Li & Fung mirrored the early shape of the global supply chain in the economic zones of southern China, and the model soon moved up the coast to the Yangtze River Delta and further inland. 

To date, Fung Group is getting supplies from more than 50 countries worldwide and sourcing for over 10,000 factories.

Fung Pak-liu (right) and Li To-ming established Li & Fung Co. (PHOTO PROVIDED TO CHINA DAILY)

Bay Area and digitalization

Riding high on the national development strategies and goals, Li & Fung continues to deploy its resources and skills in the region and the global stage with a digitalization touch.

“In my mind, the Guangdong-Hong Kong-Macao Greater Bay Area is the continuation of the Pearl River Delta region as a driver of the Chinese economy. The big difference today is the infusion of technology and innovation as part of the Bay Area development, which is very much in line with the country’s overall development,” Fung said.

“The new model of manufacturing is to digitize the manufacturing processes using artificial intelligence, the internet of things, and so on. Together with the advantages of the global reach of Hong Kong, the Bay Area will actually form a new competitive economic model for the next stage of the Chinese economic development.”

Going along with the tide of the era, Fung Group has set out its strategies and plans in the digital economy to help its customers navigate the new market in the digital ecosystem.

Li & Fung is building platforms to digitize information and processes that will add value to their customers and supply-chain partners. Also, Fung Retailing Group, which manages more than 3,300 stores across 95 cities in China, recently unveiled Hong Kong’s first AI-powered checkout solution in a retail store environment, partnering with online giant JD.

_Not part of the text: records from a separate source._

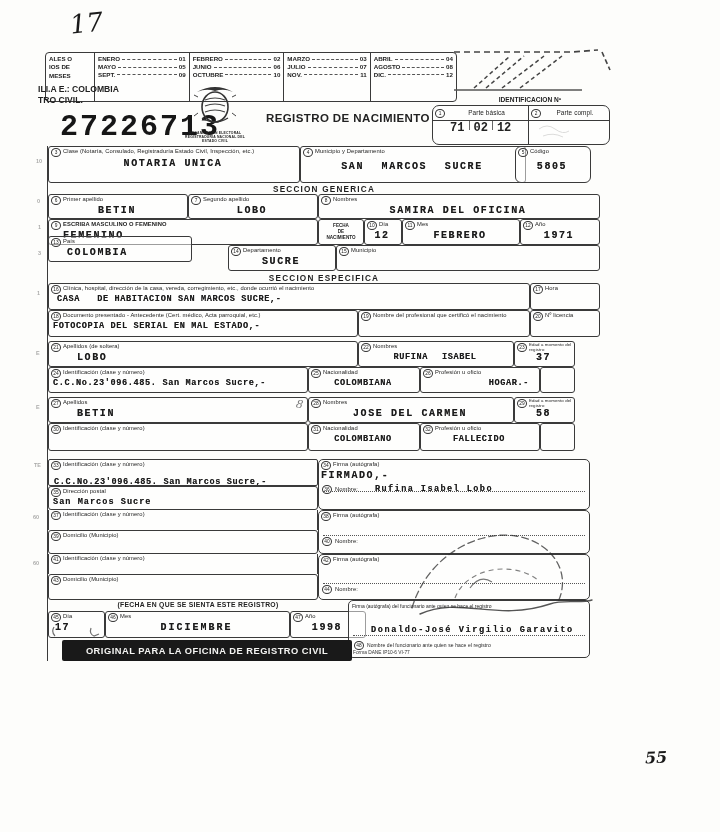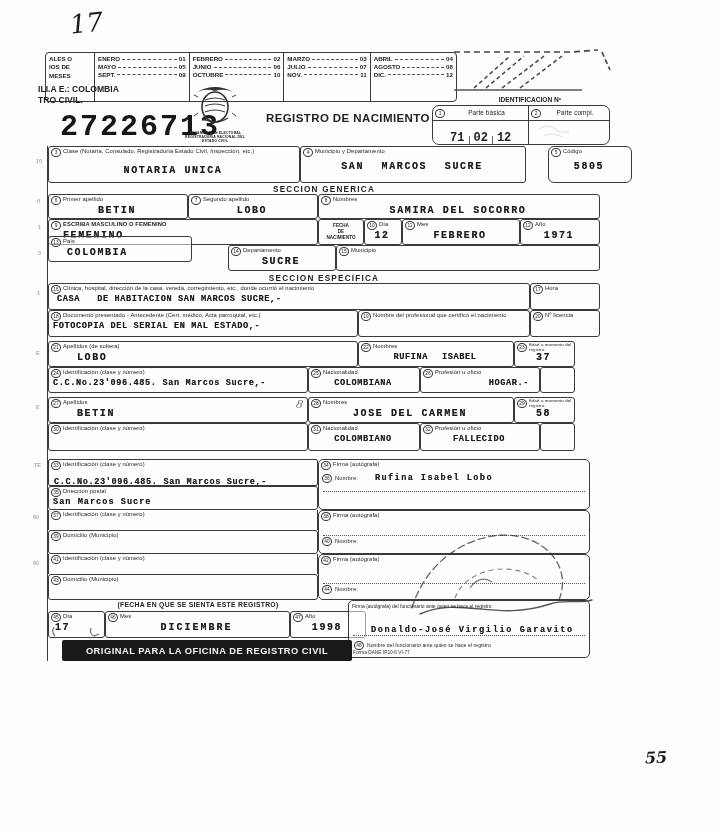--- a/index.html
+++ b/index.html
@@ -152,7 +152,7 @@
       </div>
     </div>
     <div style="display:flex;height:24px;align-items:center;">
-      <div style="flex:1.2;display:flex;align-items:flex-end;justify-content:center;gap:4px;border-right:1.2px solid #3a3a3a;height:100%;">
+      <div style="flex:1.2;display:flex;align-items:flex-start;justify-content:center;gap:4px;border-right:1.2px solid #3a3a3a;height:100%;">
         <span class="mono" style="font-size:12px;font-weight:700;">71</span>
         <span style="width:1px;height:9px;background:#666;"></span>
         <span class="mono" style="font-size:12px;font-weight:700;">02</span>

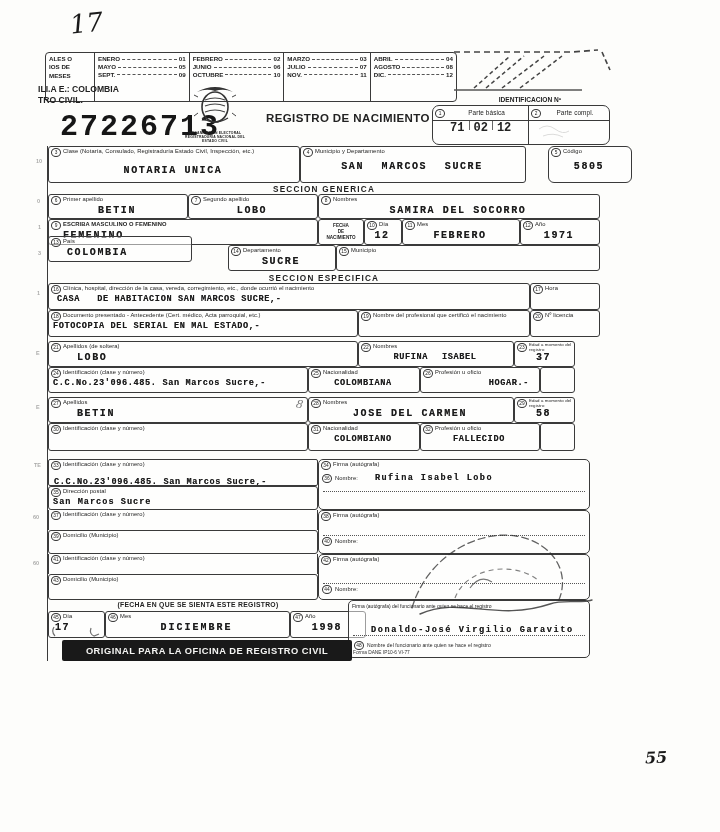--- a/index.html
+++ b/index.html
@@ -172,7 +172,7 @@
         <span class="cn">3</span>
         <span class="lbl">Clase (Notaría, Consulado, Registraduría Estado Civil, Inspección, etc.)</span>
       </div>
-    <div class="val valc" style="margin-top:8px;">NOTARIA  UNICA</div>
+    <div class="val valc" style="margin-top:1px;">NOTARIA  UNICA</div>
   </div>
   <div class="cell" style="left:300px;top:146px;width:226px;height:37px;">
     <div class="lblrow">

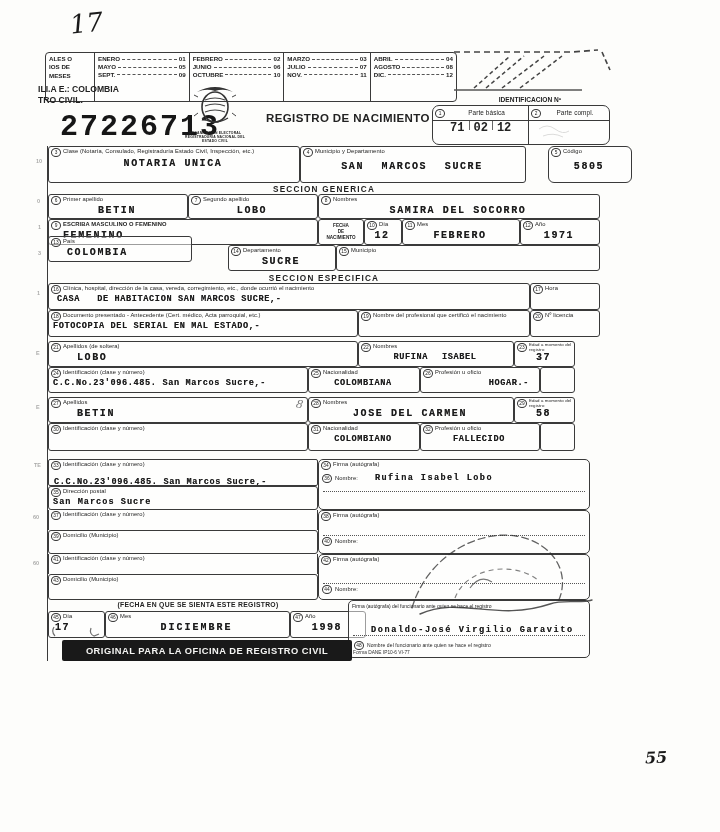--- a/index.html
+++ b/index.html
@@ -181,7 +181,7 @@
       </div>
     <div class="val valc" style="margin-top:4px;word-spacing:10px;">SAN  MARCOS  SUCRE</div>
   </div>
-  <div class="cell" style="left:548px;top:146px;width:84px;height:37px;border-radius:6px;">
+  <div class="cell" style="left:515px;top:146px;width:76px;height:37px;border-radius:6px;">
     <div class="lblrow">
         <span class="cn">5</span>
         <span class="lbl">Código</span>

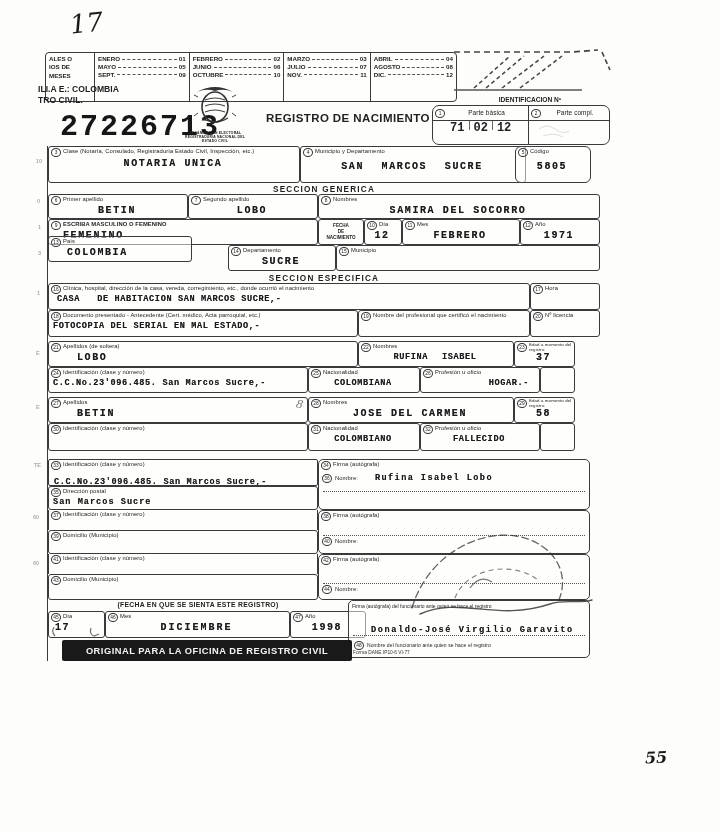--- a/index.html
+++ b/index.html
@@ -210,7 +210,7 @@
         <span class="cn">8</span>
         <span class="lbl">Nombres</span>
       </div>
-    <div class="val valc">SAMIRA DEL SOCORRO</div>
+    <div class="val valc">SAMIRA DEL OFICINA</div>
   </div>
 
   <div class="cell" style="left:48px;top:219px;width:270px;height:26px;">

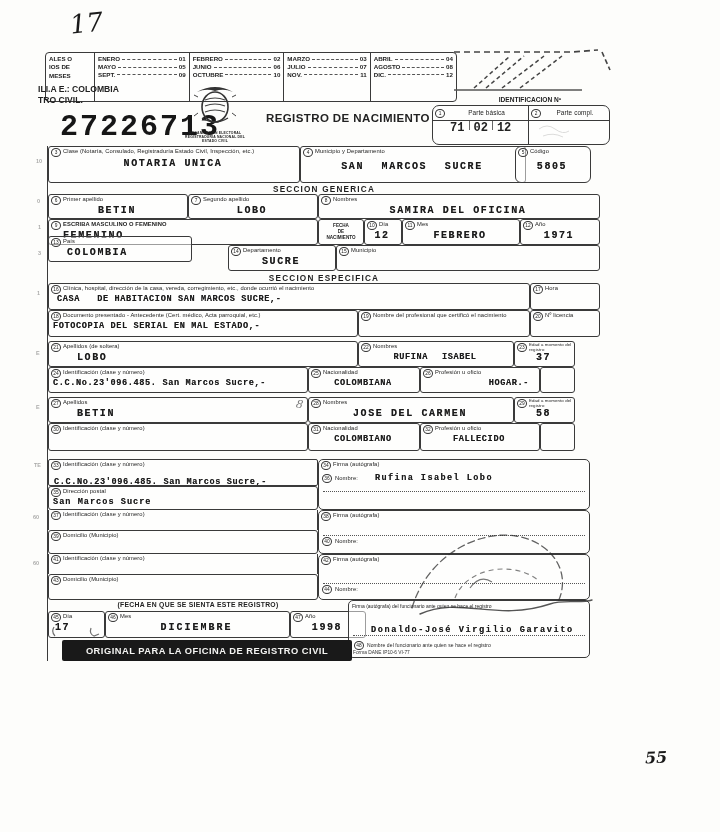--- a/index.html
+++ b/index.html
@@ -417,6 +417,7 @@
         <span class="cn">34</span>
         <span class="lbl">Firma (autógrafa)</span>
       </div>
+    <div class="val" style="padding-left:2px;">FIRMADO,-</div>
     <div class="dotted" style="left:4px;right:4px;top:31px;"></div>
     <div class="nrow" style="margin-top:3px;">
       <span class="cn">36</span>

Looking ahead, Fung sees the opportunities emerging in the digitalized supply chain on the upstream — from the concept to the products, including digital design and production, which are also what Li & Fung does and is renowned for.

To emerge stronger

As one of the global business leaders steering an enterprise that has gone through ups and downs for over a century, Fung concluded that the recipe for the group’s success has to do with the ability to meet different challenges — not only to overcome them but to emerge stronger. “We deal with wave after wave of challenges and always look for opportunities out of the crisis and emerge from the challenges stronger than ever,” he said.

Despite the escalating Sino-US trade tensions and global uncertainties, there’s always a silver lining, Fung said. He noted that the value-added parts and components in the manufacturing process still come primarily from China while the final finishing part that confers the “country of origin” on the product could be shifted to other countries, which would welcome it.

And the infrastructure that’s been built in countries and regions involved in the Belt and Road Initiative and in the Bay Area is now driving this migration of manufacturing.

“The bigger picture I see for Hong Kong is the linkage with the BRI and the Bay Area development, combining the city’s status as an international financial center, a trading center and a transportation and logistics center together with the innovation and technology in the new manufacturing process to form the new digitalized global supply chain of the future,” Fung said.

Fung is also a thought leader. He chairs the Advisory Board of the Asia Global Institute at the University of Hong Kong, a multidisciplinary think tank co-established with the Fung Global Institute to generate and disseminate research and ideas on global issues from Asian perspectives. He also heads the 2022 Foundation — a nonprofit entity focused on research into Hong Kong’s long-term competitiveness.

“China, at this stage, is really focusing on sustainability and inclusive growth,” Fung stressed, adding that the Bay Area development plan and the BRI all convey the message.

Looking back into the seven decades of China’s development, he said the country has created growth models not only for domestic growth but also for the world.

“I see China’s new model with a strong focus on sustainability and championing of inclusive growth as being the next wave of globalization.”